Y Adam Wast arrojó al suelo un pesado bolsón de cuero.

—Si hay oro, yo respondo de los cortadores de Londres, dijo John Asta-de-buey.

—Y yo de los mendigos y los vendedores de la plaza del Mercado, añadió Jorge Rak.

—¿Y tú no ofreces nada?, preguntó Adam Wast á Tom Flavi.

—Respondo de todo.

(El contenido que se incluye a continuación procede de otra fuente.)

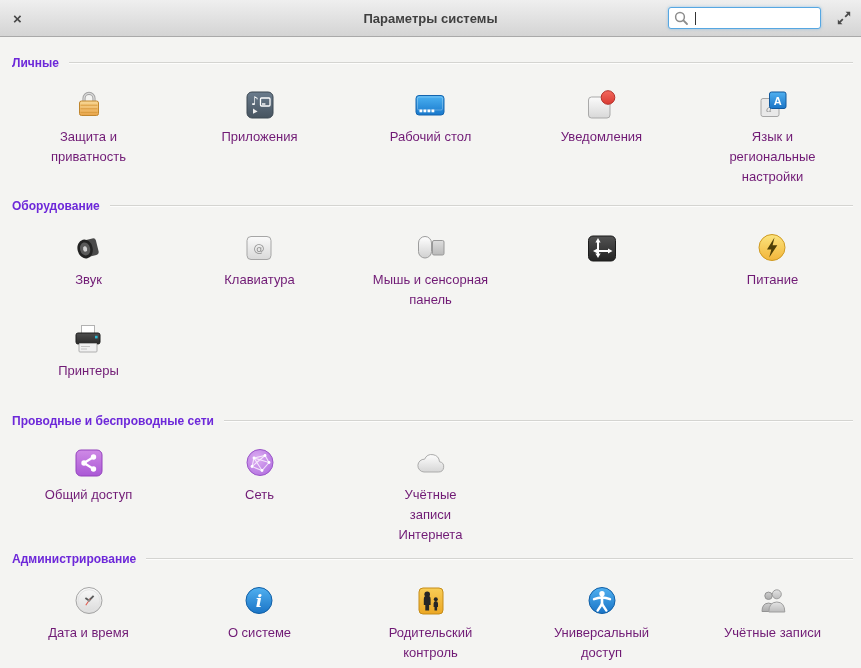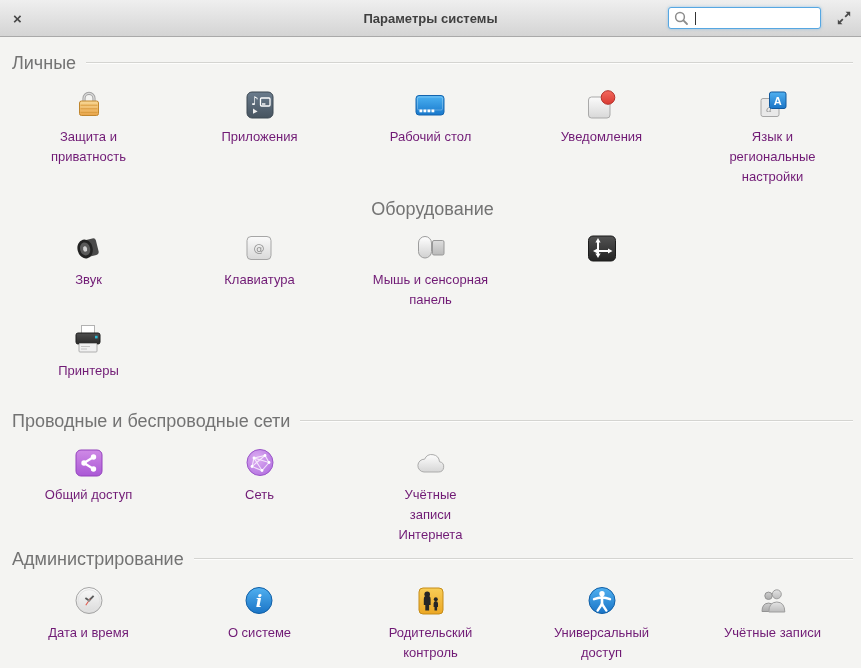--- a/index.html
+++ b/index.html
@@ -37,26 +37,26 @@
   .searchbox input {
     flex:1; min-width:0; border:none; outline:none; background:transparent;
     font:12px "Liberation Sans",sans-serif; color:#333; padding:0 4px 0 2px;
   }
   .expand-btn { position:absolute; right:9px; top:50%; transform:translateY(-50%); line-height:0; }
   
   .section-head {
     display:flex; align-items:center;
     margin:0 8px 0 12px; height:14px;
   }
-  .section-head .cap { font-size:18px; font-weight:normal; color:#737373; white-space:nowrap; }
+  .section-head .cap { font-size:12px; font-weight:bold; color:#6d28d9; white-space:nowrap; }
   .section-head .rule {
     flex:1; height:2px; margin-left:10px;
     border-top:1px solid #d4d4d1; border-bottom:1px solid #fdfdfc;
   }
-  .s1 { margin-top:19px; } .s2 { margin-top:12px;flex-direction:column; } .s3 { margin-top:33px;align-items:center; } .s4 { margin-top:7px; }
+  .s1 { margin-top:19px; } .s2 { margin-top:12px; } .s3 { margin-top:33px;align-items:center; } .s4 { margin-top:7px; }
   .row {
     display:grid; grid-template-columns:repeat(5,1fr);
     margin:0 3px; justify-items:center; align-items:start;
   }
   .row.m18 .item { margin-top:18px; }
   .row.m12 .item { margin-top:12px; }
   .item { display:flex; flex-direction:column; align-items:center; cursor:default; }
   .icon { width:34px; height:34px; flex:none; }
   .icon svg { display:block; }
   .label {
@@ -288,20 +288,29 @@
         <line x1="13" y1="10.5" x2="13" y2="23.5" stroke="#ffffff" stroke-width="2"></line>
         <polygon points="13,7 15.6,11.5 10.4,11.5" fill="#ffffff"></polygon>
         <polygon points="13,27 15.6,22.5 10.4,22.5" fill="#ffffff"></polygon>
         <line x1="10.5" y1="20" x2="24" y2="20" stroke="#ffffff" stroke-width="2"></line>
         <polygon points="27.5,20 23,22.6 23,17.4" fill="#ffffff"></polygon>
         <polygon points="8,20 12.5,22.6 12.5,17.4" fill="#ffffff"></polygon>
       </svg>
     </span>
   </div>
 
+  <div class="item">
+    <span class="icon">
+      <svg width="34" height="34" viewBox="0 0 34 34">
+        <circle cx="17" cy="16.5" r="13" fill="url(#powerg)" stroke="#cf9a22"></circle>
+        <polygon points="19.5,6.5 12,18.5 16.3,18.5 14.2,26.5 22.3,14.3 17.6,14.3" fill="#4f3f06"></polygon>
+      </svg>
+    </span>
+    <span class="label">Питание</span>
+  </div>
 </div>
 
 <div class="row m12">
   <div class="item">
     <span class="icon">
       <svg width="34" height="34" viewBox="0 0 34 34">
         <rect x="10.5" y="3.5" width="13" height="9" fill="#ffffff" stroke="#b2b2b2"></rect>
         <rect x="5" y="11" width="24" height="11" rx="2" fill="url(#printg)" stroke="#1d1d1d"></rect>
         <rect x="24" y="13.8" width="2.6" height="2.6" fill="#2bbcd4"></rect>
         <rect x="8" y="21.5" width="18" height="8.5" rx="1" fill="#f0f0f0" stroke="#aeaeae"></rect>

Daré suelta á los presos de la Torre, y os entregaré las armas depositadas en ella.

—Ya ves que todos contribuyen, dijo Adam Wast dirigiéndose al verdugo; sepamos lo que tú harás.

—Cortar la cabeza al obispo de Eli, contestó con acento feroz el verdugo.

—Para eso basto yo, hermano, exclamó haciendo un mohín de desprecio John Asta-de-buey.

—¿Y no podrás hacerte una falanje respetable de los bandidos y los ladrones con quienes te reunes después del cubre-fuego, contra los edictos del obispo, en cierta taberna de Sowttwark?

Un vivo carmín tiñó las mejillas del verdugo.

—Sí, dijo al fin dominándose; ¿para cuándo?

—Para esta noche, después del toque de cubre-fuego.

—Y bien, observó el viejo Jorge Rak, ¿qué podemos esperar como resultado de la reunión de esa gente?

—Una asonada.

—¿Y cuál será el resultado de esa asonada? apoyó tímidamente Tom Flavi.

—Tienes miedo, ¡voto á...! ¡El resultado! ¿Quién puede decir con seguridad: mañana la peste habrá dejado de afligirnos, el obispo y los aldermens estarán ahorcados, y azotados los archeros con sus propios talabartes? ¡Cuerpo de Cristo! ¿quién podrá decir si mañana alguno de nosotros será ahorcado?

Un estremecimiento involuntario é imperceptible, agitó los miembros de Jorge Rak.

—En ese caso, dijo el estudiante, tenemos la ventaja de ser amigos del verdugo.

—Y en fin, hermanos, añadió levantándose Adam Wast, la muerte nos amaga de una manera indudable. El hambre es la muerte; la peste es la muerte, la tiranía y las infamias del obispo son la muerte. ¿Qué esperanza nos halaga que no haya de sostenerse por nosotros? ¿A quién demandar ayuda, que sea fuerte y quiera dispensárnosla? Cuando el pueblo siente los triples azotes de la tiranía, el hambre y la peste, debe repeler los dos primeros con la fuerza, y hacerse digno, defendiendo sus fueros naturales, de que Dios le alivie del tercero. Adelante pues, nos ha desafiado y debemos recoger el guante.

Luego, tomando del suelo la bolsa y sacando de ella un puñado de florines.

—Toma, dijo al mercader, creo que con esto tendrás bastante para los vendedores del mercado.

Jorge Rak tomó el dinero y lo guardó en su escarcela.